KBNP
- Portland, Oregon; United States;
- Broadcast area: Portland metropolitan area
- Frequency: 1410 kHz

Ownership
- Owner: Second Amendment Foundation (50 percent); Citizens Committee for the Right to Keep and Bear Arms (50 percent); (KBNP Radio, Inc.);

History
- First air date: September 20, 1951
- Former call signs: KPAM (1951–1973); KLSC (1973–1976); KPAM (1976–1982); KCNR (1982–1986); KKUL (1986–1988);
- Call sign meaning: Business News Portland (former format)

Technical information
- Licensing authority: FCC
- Facility ID: 33670
- Class: D
- Power: 5,000 watts (day); 9 watts (night);
- Transmitter coordinates: 45°28′23.4″N 122°39′40.3″W﻿ / ﻿45.473167°N 122.661194°W

Links
- Public license information: Public file; LMS;

= KBNP =

KBNP (1410 AM, "The Money Station") was a commercial radio station licensed to Portland, Oregon, United States, that is currently silent. The station is licensed to KBNP Radio, Inc., and is jointly owned by the Second Amendment Foundation and Citizens Committee for the Right to Keep and Bear Arms, with radio studios on S.W. 84th Street Tualatin Oregon.
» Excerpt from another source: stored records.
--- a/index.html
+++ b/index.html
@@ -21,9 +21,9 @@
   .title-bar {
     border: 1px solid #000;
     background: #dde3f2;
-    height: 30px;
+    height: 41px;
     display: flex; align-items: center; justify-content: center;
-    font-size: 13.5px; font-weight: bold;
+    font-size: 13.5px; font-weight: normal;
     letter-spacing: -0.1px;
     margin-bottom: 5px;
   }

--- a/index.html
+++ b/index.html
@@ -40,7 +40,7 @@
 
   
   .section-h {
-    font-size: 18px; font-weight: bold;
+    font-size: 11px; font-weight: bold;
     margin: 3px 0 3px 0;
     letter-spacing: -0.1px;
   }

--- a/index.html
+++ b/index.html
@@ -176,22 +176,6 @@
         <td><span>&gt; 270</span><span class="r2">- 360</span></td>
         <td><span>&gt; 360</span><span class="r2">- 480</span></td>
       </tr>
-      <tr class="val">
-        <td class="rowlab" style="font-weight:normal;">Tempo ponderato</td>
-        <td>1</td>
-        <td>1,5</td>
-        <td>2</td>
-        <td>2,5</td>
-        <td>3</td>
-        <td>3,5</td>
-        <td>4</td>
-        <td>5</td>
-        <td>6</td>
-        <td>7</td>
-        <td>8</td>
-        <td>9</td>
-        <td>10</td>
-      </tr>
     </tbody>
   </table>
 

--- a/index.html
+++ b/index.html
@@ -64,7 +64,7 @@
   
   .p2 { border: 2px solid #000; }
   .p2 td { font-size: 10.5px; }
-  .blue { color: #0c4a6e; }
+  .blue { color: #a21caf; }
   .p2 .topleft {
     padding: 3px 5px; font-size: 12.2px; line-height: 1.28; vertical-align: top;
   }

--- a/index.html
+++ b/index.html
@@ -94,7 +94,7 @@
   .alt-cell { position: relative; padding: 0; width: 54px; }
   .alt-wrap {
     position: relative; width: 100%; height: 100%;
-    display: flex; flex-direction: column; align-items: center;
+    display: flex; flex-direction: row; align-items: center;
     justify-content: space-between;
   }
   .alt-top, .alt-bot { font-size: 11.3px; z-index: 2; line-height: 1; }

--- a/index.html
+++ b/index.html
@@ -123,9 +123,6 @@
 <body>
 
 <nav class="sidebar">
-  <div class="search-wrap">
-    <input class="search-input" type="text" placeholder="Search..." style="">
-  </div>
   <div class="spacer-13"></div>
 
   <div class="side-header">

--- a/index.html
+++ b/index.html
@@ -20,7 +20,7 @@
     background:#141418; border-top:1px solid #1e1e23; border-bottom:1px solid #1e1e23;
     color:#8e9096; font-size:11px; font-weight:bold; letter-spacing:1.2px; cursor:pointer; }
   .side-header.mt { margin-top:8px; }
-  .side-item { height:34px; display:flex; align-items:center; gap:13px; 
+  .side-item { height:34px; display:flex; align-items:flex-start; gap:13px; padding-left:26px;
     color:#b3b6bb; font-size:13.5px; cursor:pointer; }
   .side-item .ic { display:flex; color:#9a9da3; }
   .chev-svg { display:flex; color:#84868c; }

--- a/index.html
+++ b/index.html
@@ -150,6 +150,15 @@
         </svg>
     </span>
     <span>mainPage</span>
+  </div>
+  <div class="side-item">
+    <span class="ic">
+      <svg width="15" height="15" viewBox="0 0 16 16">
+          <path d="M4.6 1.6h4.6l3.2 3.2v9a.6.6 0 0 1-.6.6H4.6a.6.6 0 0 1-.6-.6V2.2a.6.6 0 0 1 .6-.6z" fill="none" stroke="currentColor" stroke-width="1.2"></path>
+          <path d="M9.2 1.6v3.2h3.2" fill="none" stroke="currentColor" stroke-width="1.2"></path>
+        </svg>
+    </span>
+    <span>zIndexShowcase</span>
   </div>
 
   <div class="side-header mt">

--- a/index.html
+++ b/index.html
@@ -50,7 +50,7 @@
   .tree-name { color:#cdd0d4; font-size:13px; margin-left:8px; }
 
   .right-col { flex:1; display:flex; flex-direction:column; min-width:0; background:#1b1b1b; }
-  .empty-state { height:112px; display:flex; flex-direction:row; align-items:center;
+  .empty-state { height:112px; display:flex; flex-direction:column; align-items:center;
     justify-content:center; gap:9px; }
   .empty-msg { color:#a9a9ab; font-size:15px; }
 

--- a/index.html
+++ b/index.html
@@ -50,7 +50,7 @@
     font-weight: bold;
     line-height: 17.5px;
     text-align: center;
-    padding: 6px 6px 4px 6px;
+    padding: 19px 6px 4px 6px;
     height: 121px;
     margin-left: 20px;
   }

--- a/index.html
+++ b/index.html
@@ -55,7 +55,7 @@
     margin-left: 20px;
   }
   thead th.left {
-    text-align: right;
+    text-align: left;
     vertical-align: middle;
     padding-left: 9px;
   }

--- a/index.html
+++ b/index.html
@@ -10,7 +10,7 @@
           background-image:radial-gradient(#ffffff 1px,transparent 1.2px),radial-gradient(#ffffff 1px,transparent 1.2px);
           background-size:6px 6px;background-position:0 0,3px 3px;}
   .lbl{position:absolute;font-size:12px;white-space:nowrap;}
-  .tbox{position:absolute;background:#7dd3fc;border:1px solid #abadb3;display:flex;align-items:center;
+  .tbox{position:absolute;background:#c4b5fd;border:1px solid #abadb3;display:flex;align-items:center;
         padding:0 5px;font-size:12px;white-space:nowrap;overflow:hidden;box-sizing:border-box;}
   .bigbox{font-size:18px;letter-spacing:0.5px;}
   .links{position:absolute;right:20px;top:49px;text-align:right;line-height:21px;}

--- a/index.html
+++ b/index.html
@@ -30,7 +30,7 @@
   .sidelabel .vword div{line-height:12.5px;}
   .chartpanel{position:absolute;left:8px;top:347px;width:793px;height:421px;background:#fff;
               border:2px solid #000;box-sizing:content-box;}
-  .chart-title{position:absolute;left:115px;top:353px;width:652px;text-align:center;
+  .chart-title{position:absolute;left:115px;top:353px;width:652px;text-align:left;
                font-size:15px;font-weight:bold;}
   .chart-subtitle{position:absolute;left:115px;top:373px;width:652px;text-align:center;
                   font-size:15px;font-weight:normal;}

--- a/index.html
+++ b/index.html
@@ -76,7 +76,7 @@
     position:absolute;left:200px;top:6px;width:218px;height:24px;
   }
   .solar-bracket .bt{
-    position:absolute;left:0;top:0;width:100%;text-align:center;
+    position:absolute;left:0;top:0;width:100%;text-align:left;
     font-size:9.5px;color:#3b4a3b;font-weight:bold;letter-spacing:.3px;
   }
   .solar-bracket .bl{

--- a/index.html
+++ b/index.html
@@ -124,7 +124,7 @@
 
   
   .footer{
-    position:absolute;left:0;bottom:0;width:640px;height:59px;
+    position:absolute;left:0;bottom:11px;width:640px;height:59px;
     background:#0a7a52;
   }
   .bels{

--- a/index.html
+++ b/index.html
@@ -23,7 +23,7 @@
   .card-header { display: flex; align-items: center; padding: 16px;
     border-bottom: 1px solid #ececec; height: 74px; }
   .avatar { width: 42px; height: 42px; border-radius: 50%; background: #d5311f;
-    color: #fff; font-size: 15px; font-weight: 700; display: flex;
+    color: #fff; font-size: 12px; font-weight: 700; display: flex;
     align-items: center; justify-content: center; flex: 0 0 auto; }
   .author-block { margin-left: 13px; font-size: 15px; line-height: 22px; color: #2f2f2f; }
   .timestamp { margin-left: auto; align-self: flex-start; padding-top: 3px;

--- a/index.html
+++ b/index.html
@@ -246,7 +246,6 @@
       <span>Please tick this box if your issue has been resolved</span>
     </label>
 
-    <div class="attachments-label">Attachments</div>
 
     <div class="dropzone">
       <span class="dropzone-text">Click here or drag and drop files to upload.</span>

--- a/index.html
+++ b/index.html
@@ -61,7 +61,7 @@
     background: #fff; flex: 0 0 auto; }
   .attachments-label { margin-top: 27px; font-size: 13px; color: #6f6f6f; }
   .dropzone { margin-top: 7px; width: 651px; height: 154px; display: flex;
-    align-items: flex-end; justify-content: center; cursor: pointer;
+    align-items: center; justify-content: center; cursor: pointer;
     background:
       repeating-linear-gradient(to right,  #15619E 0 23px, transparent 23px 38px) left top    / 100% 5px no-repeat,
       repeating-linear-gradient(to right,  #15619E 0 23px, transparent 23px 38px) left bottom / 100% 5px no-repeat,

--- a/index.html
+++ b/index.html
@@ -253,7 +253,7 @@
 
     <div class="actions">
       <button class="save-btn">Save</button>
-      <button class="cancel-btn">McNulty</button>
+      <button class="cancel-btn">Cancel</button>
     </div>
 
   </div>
KBNP's transmitter is located off of S.E. Oaks Parks Way near the Willamette River.

Prior to ceasing operations on September 26, 2025, KBNP featured a format of financial news and syndicated conservative talk shows.

==History==
On September 20, 1951, the station first signed on the air as KPAM. From 1960 to 1970, there was also a KPFM on 97.1 MHz. On February 27, 1970, KPFM changed its call sign to KPAM-FM. KPAM-AM-FM ran a Top 40 format as "K-Pam." In 1980, Duffy Broadcasting acquired KPAM-AM-FM. In September of that year, KPAM-AM-FM changed to KCNR and KCNR-FM, as the "Center" of the FM dial. The two stations aired an adult contemporary format. From 1986-1988 the station had the callsign KKUL. (The callsign KPAM is still in the Portland market on 860 AM.)

The station was purchased by Alan Gottlieb of Bellevue Washington in 1988, and format was converted by Business, Financial/Investment and Lifestyle programming.

In March 2009, Alan M. Gottlieb applied to transfer control of KBNP Radio, Inc., the licensee of record for this radio station, to the Second Amendment Foundation and the Citizens Committee for the Right to Keep and Bear Arms, both of Bellevue, Washington. The transfer was approved by the FCC on March 27, 2009.